Pour Patrick Ertel, alias « Fakuru Keïta », photographe franco-malien, à cette situation d’urgence provoquée par une gouvernance déficiente et les initiatives irresponsables d’une clique de leaders ambitieux et manipulateurs, il aurait été préférable de revendiquer le changement par les moyens républicains. Mais, ce qui est fait est fait, et nous n’avons plus d’alternative : nous devons réussir. On ne remettra pas le dentifrice dans le tube.
La fausse révolution fomentée par de vieux caïmans, avides de pouvoir, a placé le pays dans la confusion. Le peuple allait être, une fois de plus, floué par des politiciens sans scrupules qui cherchaient à profiter de l’exaspération légitime des Maliens pour prendre le pouvoir et s’emparer des clés du magasin.
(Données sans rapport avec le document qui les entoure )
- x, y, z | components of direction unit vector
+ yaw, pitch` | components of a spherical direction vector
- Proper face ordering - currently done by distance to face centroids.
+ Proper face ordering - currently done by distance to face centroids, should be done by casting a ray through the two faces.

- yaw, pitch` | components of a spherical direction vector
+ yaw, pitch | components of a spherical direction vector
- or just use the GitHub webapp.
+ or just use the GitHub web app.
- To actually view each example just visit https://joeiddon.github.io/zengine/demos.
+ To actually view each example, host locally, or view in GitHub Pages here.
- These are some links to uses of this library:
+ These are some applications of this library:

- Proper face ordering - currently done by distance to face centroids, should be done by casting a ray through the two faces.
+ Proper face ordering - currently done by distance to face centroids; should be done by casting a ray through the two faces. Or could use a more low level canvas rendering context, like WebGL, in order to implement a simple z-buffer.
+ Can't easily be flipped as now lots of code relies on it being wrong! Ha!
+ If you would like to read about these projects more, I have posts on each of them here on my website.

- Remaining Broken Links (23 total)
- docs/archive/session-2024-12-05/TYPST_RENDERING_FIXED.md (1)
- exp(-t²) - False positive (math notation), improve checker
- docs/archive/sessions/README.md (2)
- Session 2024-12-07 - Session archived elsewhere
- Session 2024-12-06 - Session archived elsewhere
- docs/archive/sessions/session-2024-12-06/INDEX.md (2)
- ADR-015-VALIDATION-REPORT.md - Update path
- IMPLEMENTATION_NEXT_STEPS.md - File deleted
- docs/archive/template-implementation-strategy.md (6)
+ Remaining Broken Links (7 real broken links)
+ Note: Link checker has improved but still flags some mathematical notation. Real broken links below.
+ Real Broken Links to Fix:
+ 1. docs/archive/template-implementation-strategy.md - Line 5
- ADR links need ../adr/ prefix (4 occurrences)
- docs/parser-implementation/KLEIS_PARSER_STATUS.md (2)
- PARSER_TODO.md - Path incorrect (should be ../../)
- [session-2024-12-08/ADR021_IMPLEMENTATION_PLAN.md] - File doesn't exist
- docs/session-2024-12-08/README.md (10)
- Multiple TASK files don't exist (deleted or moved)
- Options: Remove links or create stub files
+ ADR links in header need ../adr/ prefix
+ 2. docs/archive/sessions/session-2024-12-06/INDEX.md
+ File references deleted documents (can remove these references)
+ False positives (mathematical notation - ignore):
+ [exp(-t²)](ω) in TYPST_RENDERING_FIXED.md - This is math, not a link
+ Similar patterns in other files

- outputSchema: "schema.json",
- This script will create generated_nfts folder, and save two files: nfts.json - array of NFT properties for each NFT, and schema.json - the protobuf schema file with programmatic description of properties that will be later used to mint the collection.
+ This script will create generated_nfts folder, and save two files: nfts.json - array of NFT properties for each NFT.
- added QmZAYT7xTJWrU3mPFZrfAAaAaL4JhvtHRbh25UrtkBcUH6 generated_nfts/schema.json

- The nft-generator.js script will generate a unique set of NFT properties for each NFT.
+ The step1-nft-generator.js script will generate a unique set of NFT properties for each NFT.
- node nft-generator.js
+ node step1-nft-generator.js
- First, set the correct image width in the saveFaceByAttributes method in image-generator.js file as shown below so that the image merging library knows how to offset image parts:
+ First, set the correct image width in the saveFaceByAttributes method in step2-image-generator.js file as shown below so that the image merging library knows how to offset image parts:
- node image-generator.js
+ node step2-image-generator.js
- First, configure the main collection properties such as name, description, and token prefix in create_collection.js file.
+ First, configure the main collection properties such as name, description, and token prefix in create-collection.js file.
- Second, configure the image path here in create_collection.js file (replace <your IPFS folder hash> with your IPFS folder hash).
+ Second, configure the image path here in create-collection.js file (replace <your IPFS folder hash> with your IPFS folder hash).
Puis, l’armée est intervenue pour chasser les dirigeants honnis. Un point de non-retour était atteint, le dentifrice n’allait plus retourner dans le tube. Ainsi soit-il. Prions pour que, pour une fois, les officiers à l’origine de ce coup d’État soient sincères, même si leur discours ressemble à ceux de tous les putschistes de triste mémoire qui se sont succédé en Afrique et dans le monde. L’avenir nous dira si l’initiative des militaires aura permis au Mali d’échapper au remplacement d’une clique de prédateurs par une autre. Mais, nous qui crions aujourd’hui victoire, mesurons-nous bien ce qui nous attend ?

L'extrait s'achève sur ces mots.